ACTIVITY:
Beneath this line are entries. Copy the range from the line with "height: 68px ->" to the line with "left: 493px ->", ends included, exactly; leave pictures out.

:: DATA FOR ANALYSIS ::

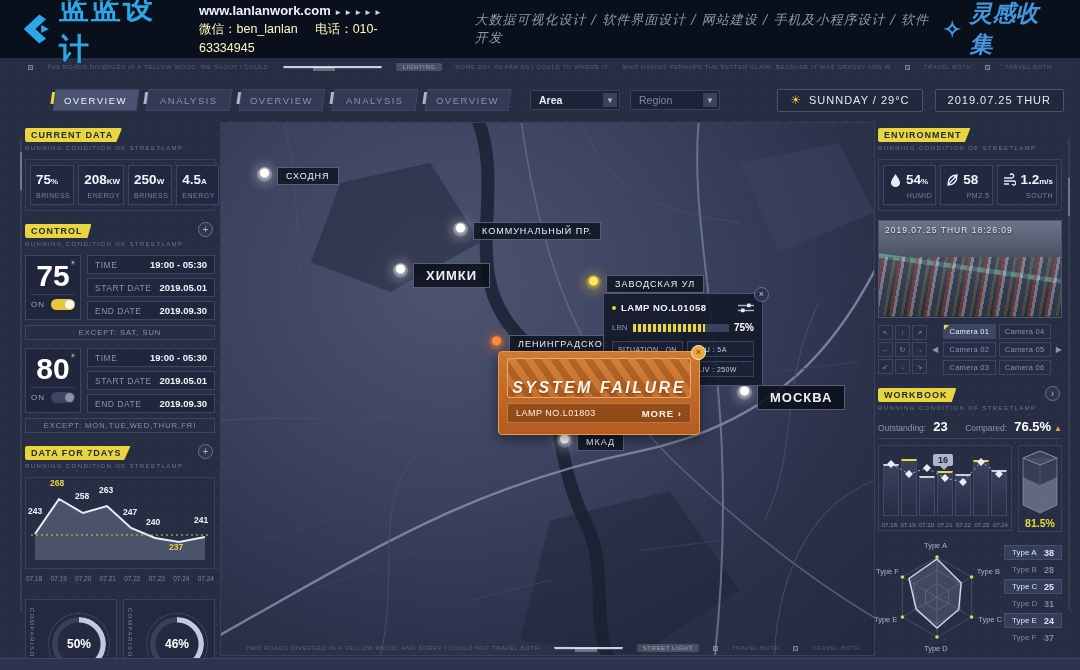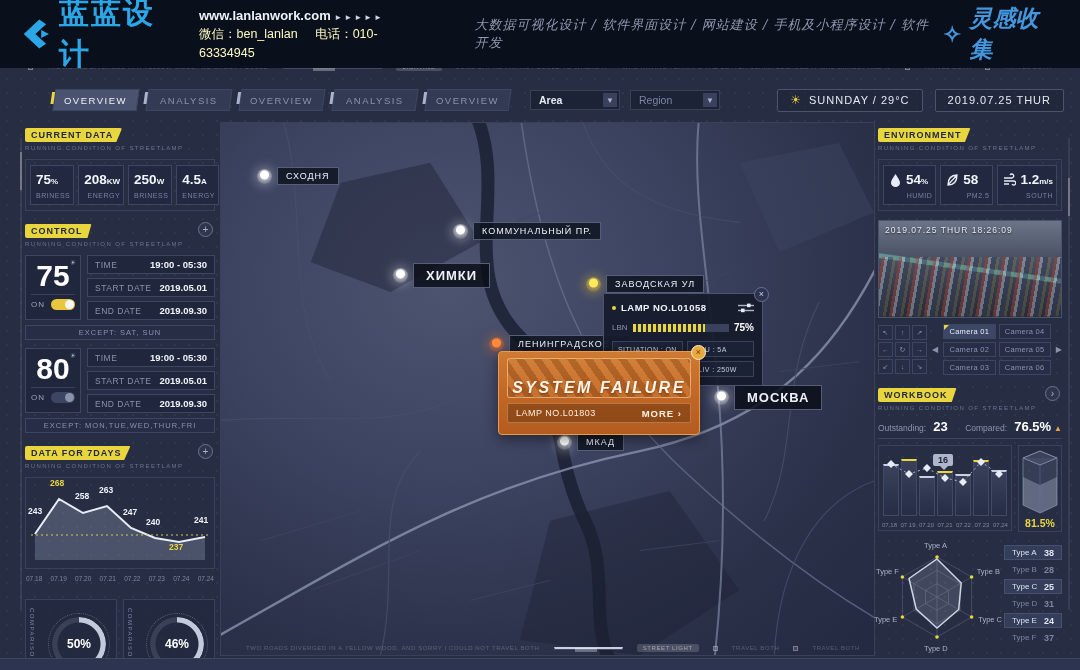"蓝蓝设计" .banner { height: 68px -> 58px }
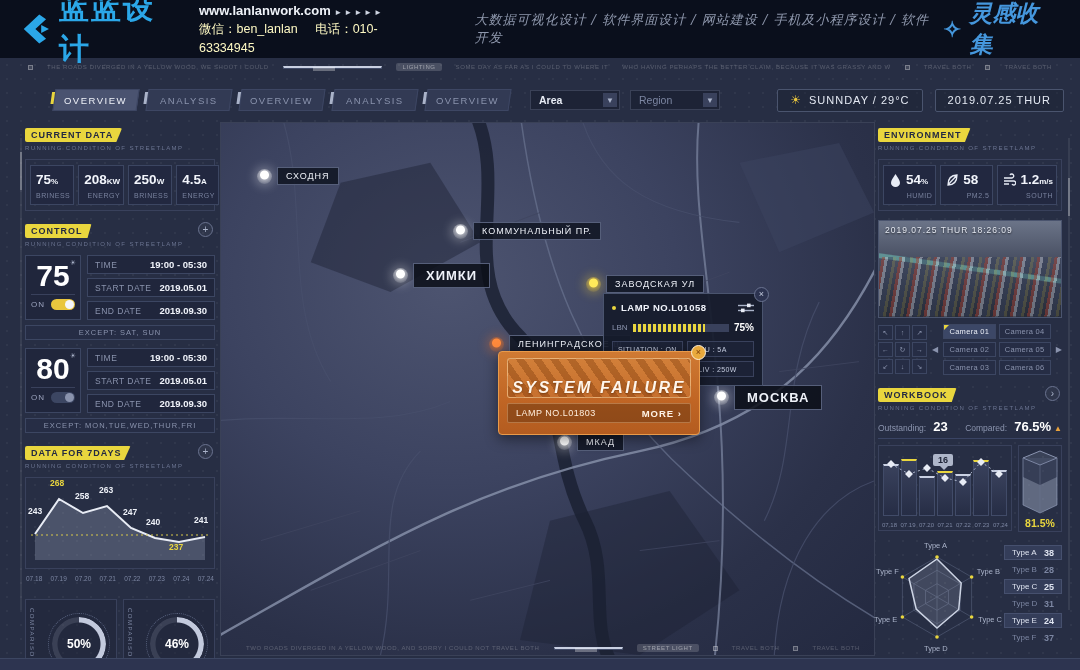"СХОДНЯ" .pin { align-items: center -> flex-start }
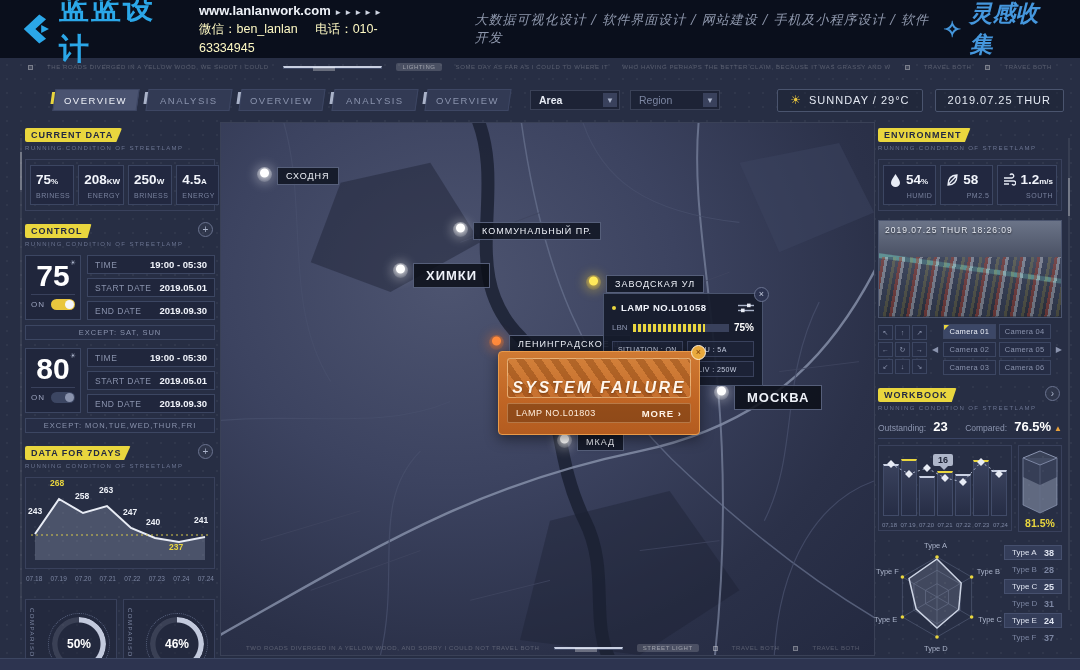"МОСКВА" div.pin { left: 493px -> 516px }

:::
:: DATA FOR ANALYSIS ::

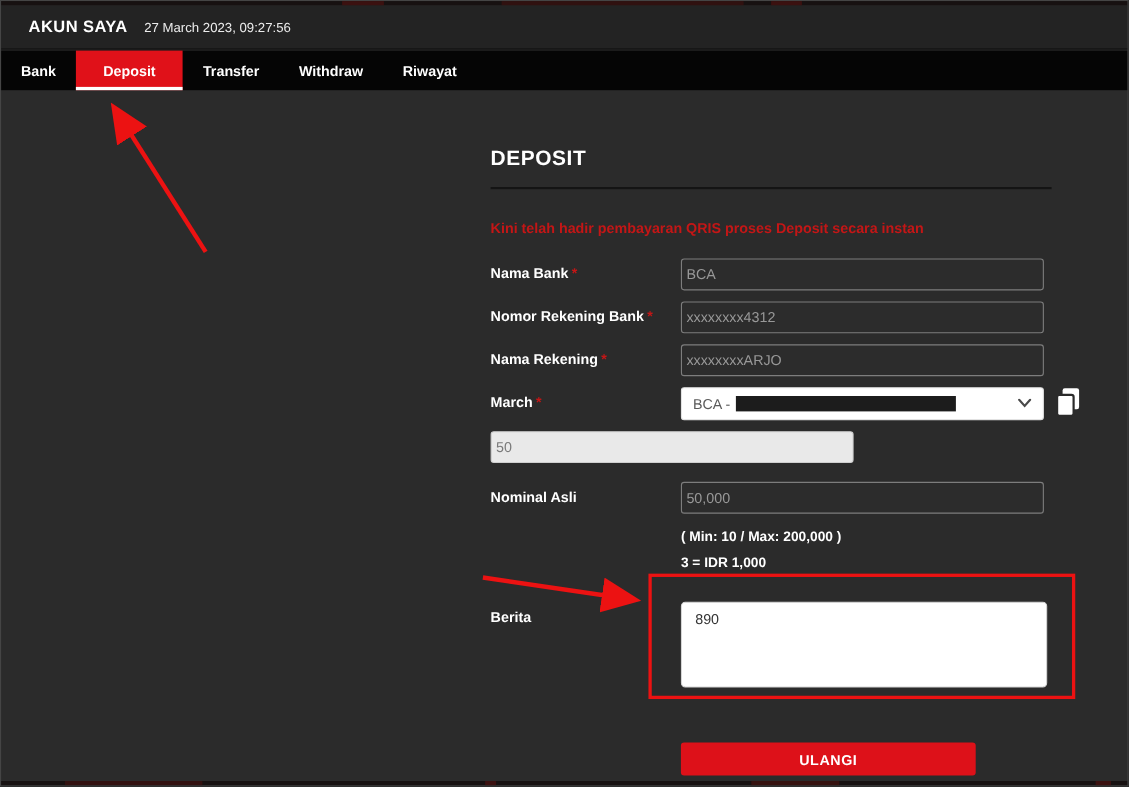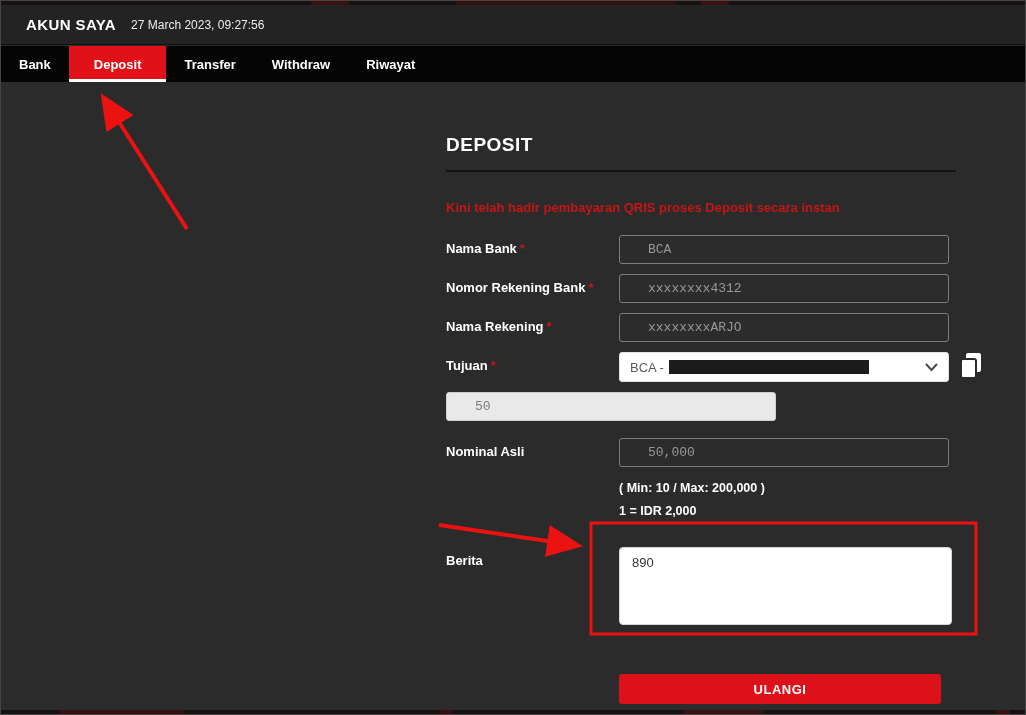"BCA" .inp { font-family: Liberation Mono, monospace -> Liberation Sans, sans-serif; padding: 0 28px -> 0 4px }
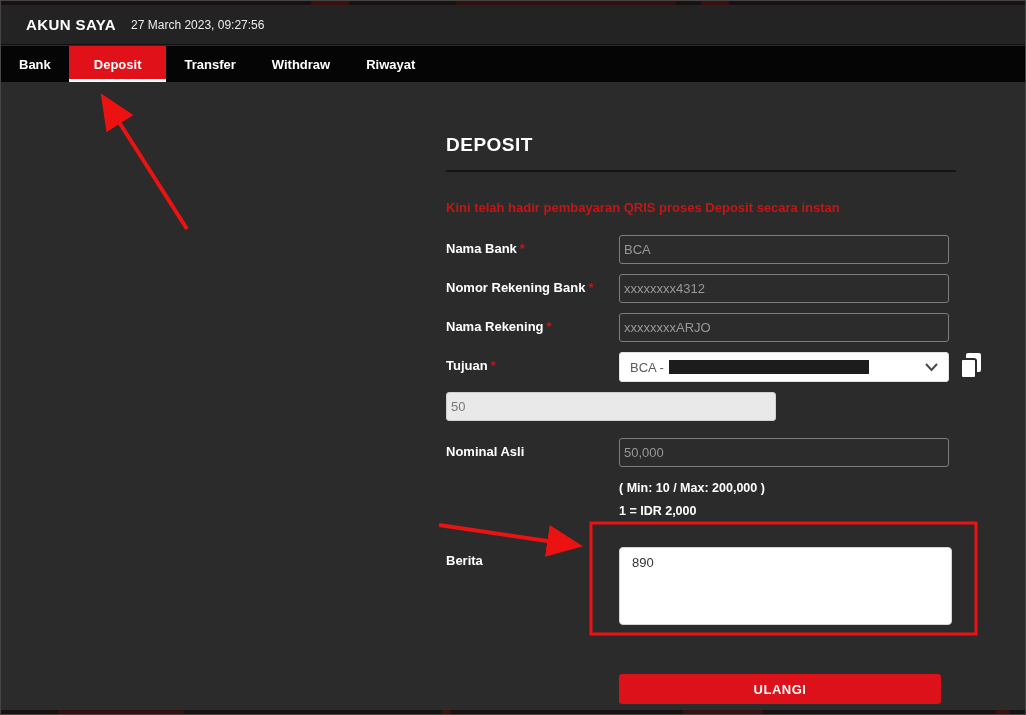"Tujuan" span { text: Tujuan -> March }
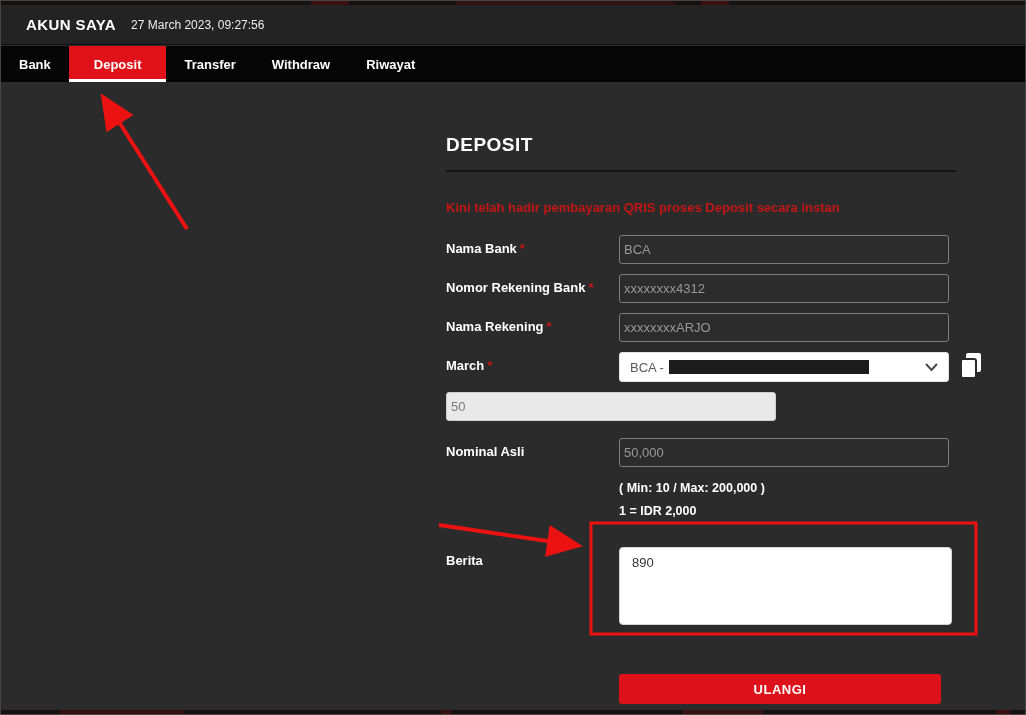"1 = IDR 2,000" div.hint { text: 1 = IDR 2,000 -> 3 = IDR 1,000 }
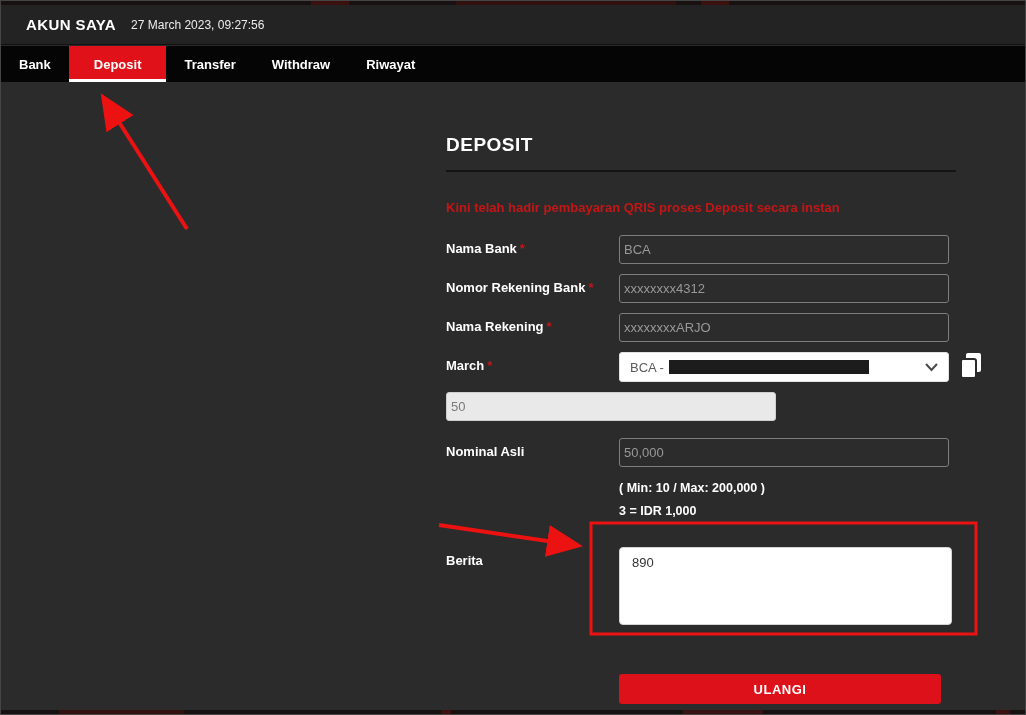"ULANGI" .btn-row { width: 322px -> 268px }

:::

EXERCISE ANSWER:
"蓝蓝设计" .banner { height: 68px -> 58px }
"СХОДНЯ" .pin { align-items: center -> flex-start }
"МОСКВА" div.pin { left: 493px -> 516px }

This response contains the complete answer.